Solving the secretory acid sphingomyelinase puzzle: Insights from lysosome-mediated parasite invasion and plasma membrane repair

  • Cell Microbiol. 2019 Nov;21(11):e13065. doi: 10.1111/cmi.13065.
Norma W Andrews 1
Affiliations

Affiliation

  • 1 Department of Cell Biology and Molecular Genetics, University of Maryland, College Park, Maryland.
Abstract

Acid sphingomyelinase (ASM) is a lysosomal Enzyme that cleaves the phosphorylcholine head group of sphingomyelin, generating ceramide. Recessive mutations in SMPD1, the gene encoding ASM, cause Niemann-Pick Disease Types A and B. These disorders are attributed not only to lipid accumulation inside lysosomes but also to changes on the outer leaflet of the plasma membrane, highlighting an extracellular role for ASM. Secretion of ASM occurs under physiological conditions, and earlier studies proposed two forms of the Enzyme, one resident in lysosomes and another form that would be diverted to the secretory pathway. Such differential intracellular trafficking has been difficult to explain because there is only one SMPD1 transcript that generates an active Enzyme, found primarily inside lysosomes.
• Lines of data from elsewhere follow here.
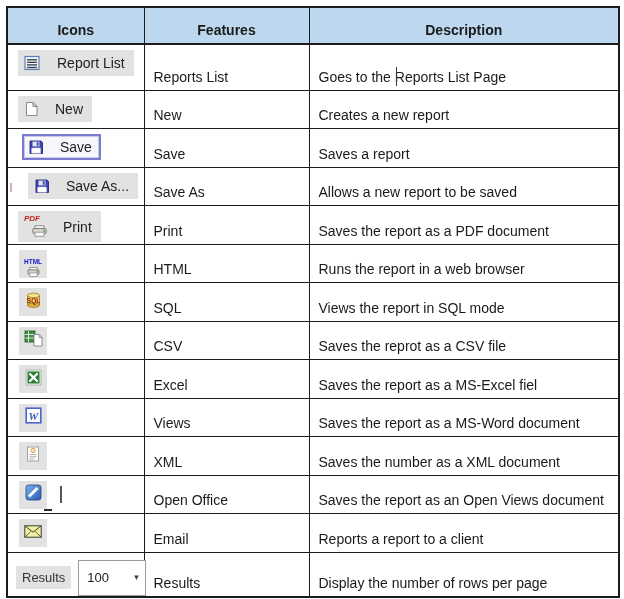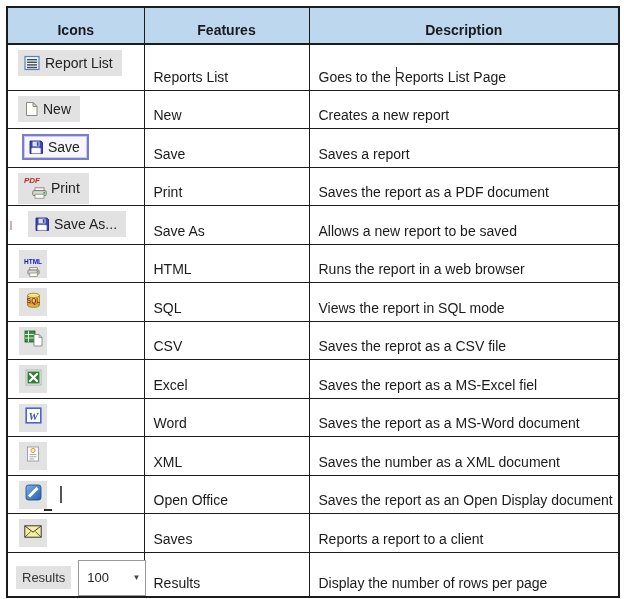--- a/index.html
+++ b/index.html
@@ -49,7 +49,7 @@
   .tool-button {
     display: inline-flex;
     align-items: center;
-    gap: 4px;
+    gap: 16px;
     background: #e2e2e2;
     border: 1px solid transparent;
     padding: 4px 8px 4px 5px;

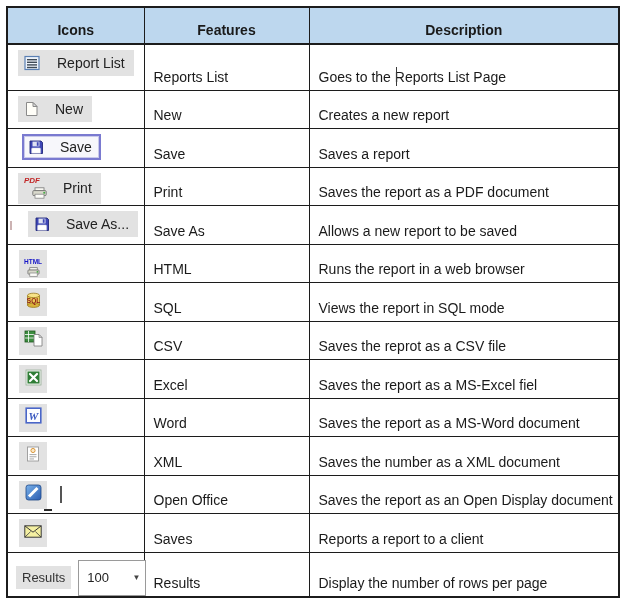--- a/index.html
+++ b/index.html
@@ -184,6 +184,25 @@
     </td>
   </tr>
       <tr>
+    <td class="icon-cell"><span class="sa-caret"></span><div class="tool-button" style="margin-left:12px">
+            <span class="btn-icon">
+              <svg width="16" height="16" viewBox="0 0 16 16">
+                <path d="M2 2 h11 l1.5 1.5 v11 h-12.5 z" fill="#3d45b5" stroke="#23287a" stroke-width="0.9"></path>
+                <rect x="4.5" y="2.6" width="7" height="4.8" fill="#dfe3f2"></rect>
+                <rect x="8.8" y="3.2" width="1.8" height="3.6" fill="#3d45b5"></rect>
+                <path d="M3.6 14.3 v-4.3 q0-1.1 1.1-1.1 h6.8 q1.1 0 1.1 1.1 v4.3 z" fill="#ffffff" stroke="#c8ccdd" stroke-width="0.5"></path>
+              </svg>
+            </span>
+            <span class="btn-label">Save As...</span>
+          </div></td>
+    <td class="feature-cell">
+      <span>Save As</span>
+    </td>
+    <td class="desc-cell">
+      <span>Allows a new report to be saved</span>
+    </td>
+  </tr>
+      <tr>
     <td class="icon-cell"><div class="tool-button" style="margin-left:2px">
             <span class="btn-icon">
               <span class="print-wrap">
@@ -206,25 +225,6 @@
     </td>
   </tr>
       <tr>
-    <td class="icon-cell"><span class="sa-caret"></span><div class="tool-button" style="margin-left:12px">
-            <span class="btn-icon">
-              <svg width="16" height="16" viewBox="0 0 16 16">
-                <path d="M2 2 h11 l1.5 1.5 v11 h-12.5 z" fill="#3d45b5" stroke="#23287a" stroke-width="0.9"></path>
-                <rect x="4.5" y="2.6" width="7" height="4.8" fill="#dfe3f2"></rect>
-                <rect x="8.8" y="3.2" width="1.8" height="3.6" fill="#3d45b5"></rect>
-                <path d="M3.6 14.3 v-4.3 q0-1.1 1.1-1.1 h6.8 q1.1 0 1.1 1.1 v4.3 z" fill="#ffffff" stroke="#c8ccdd" stroke-width="0.5"></path>
-              </svg>
-            </span>
-            <span class="btn-label">Save As...</span>
-          </div></td>
-    <td class="feature-cell">
-      <span>Save As</span>
-    </td>
-    <td class="desc-cell">
-      <span>Allows a new report to be saved</span>
-    </td>
-  </tr>
-      <tr>
     <td class="icon-cell"><div class="icon-tile" style="margin-left:3px">
             <span><span class="html-wrap">
                 <span class="html-label">HTML</span>

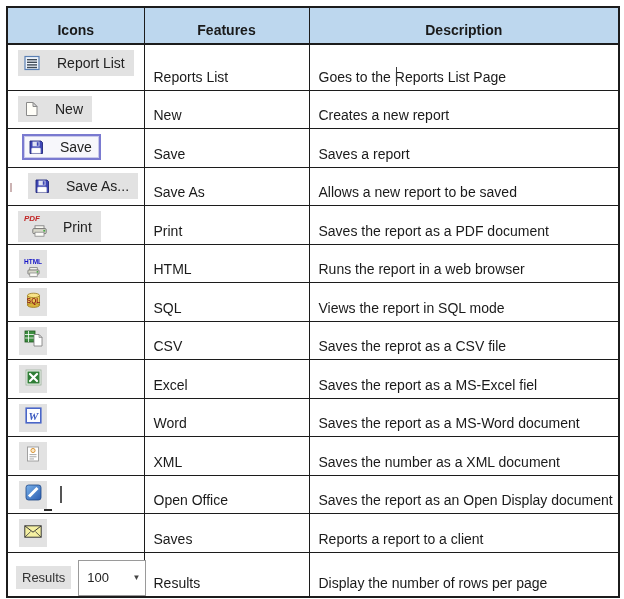--- a/index.html
+++ b/index.html
@@ -302,7 +302,7 @@
               </svg></span>
           </div></td>
     <td class="feature-cell">
-      <span>Word</span>
+      <span>Views</span>
     </td>
     <td class="desc-cell">
       <span>Saves the report as a MS-Word document</span>

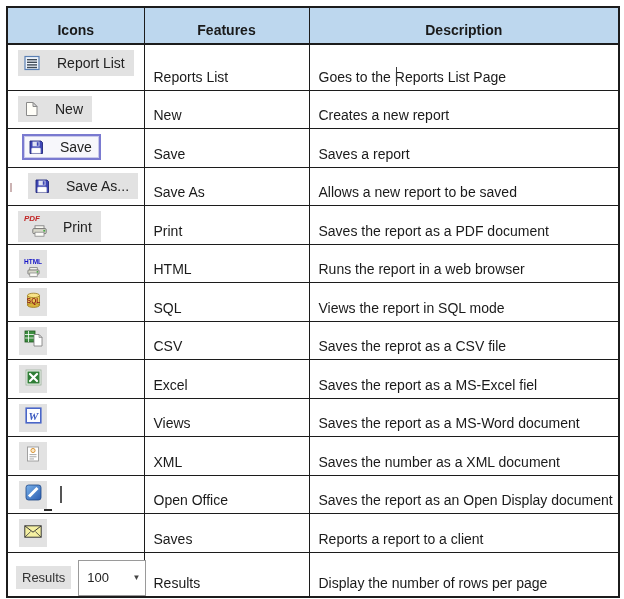--- a/index.html
+++ b/index.html
@@ -342,7 +342,7 @@
       <span>Open Office</span>
     </td>
     <td class="desc-cell">
-      <span>Saves the report as an Open Display document</span>
+      <span>Saves the report as an Open Views document</span>
     </td>
   </tr>
       <tr>

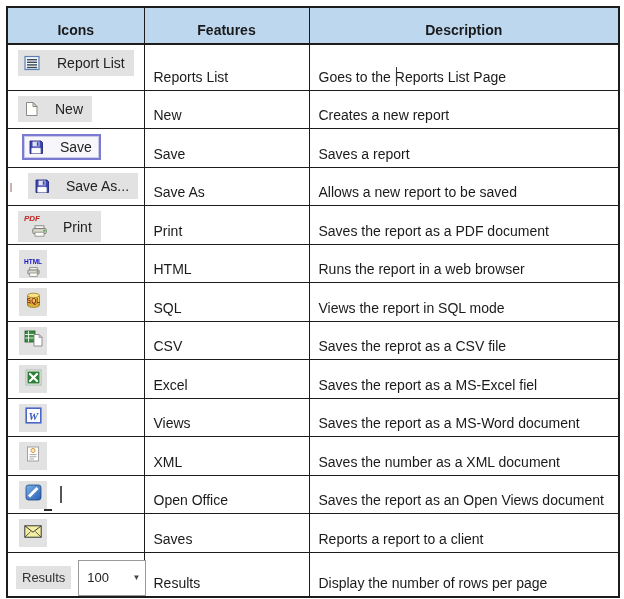--- a/index.html
+++ b/index.html
@@ -354,7 +354,7 @@
               </svg></span>
           </div></td>
     <td class="feature-cell">
-      <span>Saves</span>
+      <span>Email</span>
     </td>
     <td class="desc-cell">
       <span>Reports a report to a client</span>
Unexpectedly, studies of cell invasion by the protozoan parasite Trypanosoma cruzi revealed that conventional lysosomes can fuse with the plasma membrane in response to elevations in intracellular CA2+ , releasing their contents extracellularly. ASM exocytosed from lysosomes remodels the outer leaflet of the plasma membrane, promoting Parasite invasion and wound repair. Here, we discuss the possibility that ASM release during lysosomal exocytosis, in response to various forms of stress, may represent a major source of the secretory form of this Enzyme.

Keywords

ASM; cell injury/sublethal injury; cell membrane; lysosome; secretion.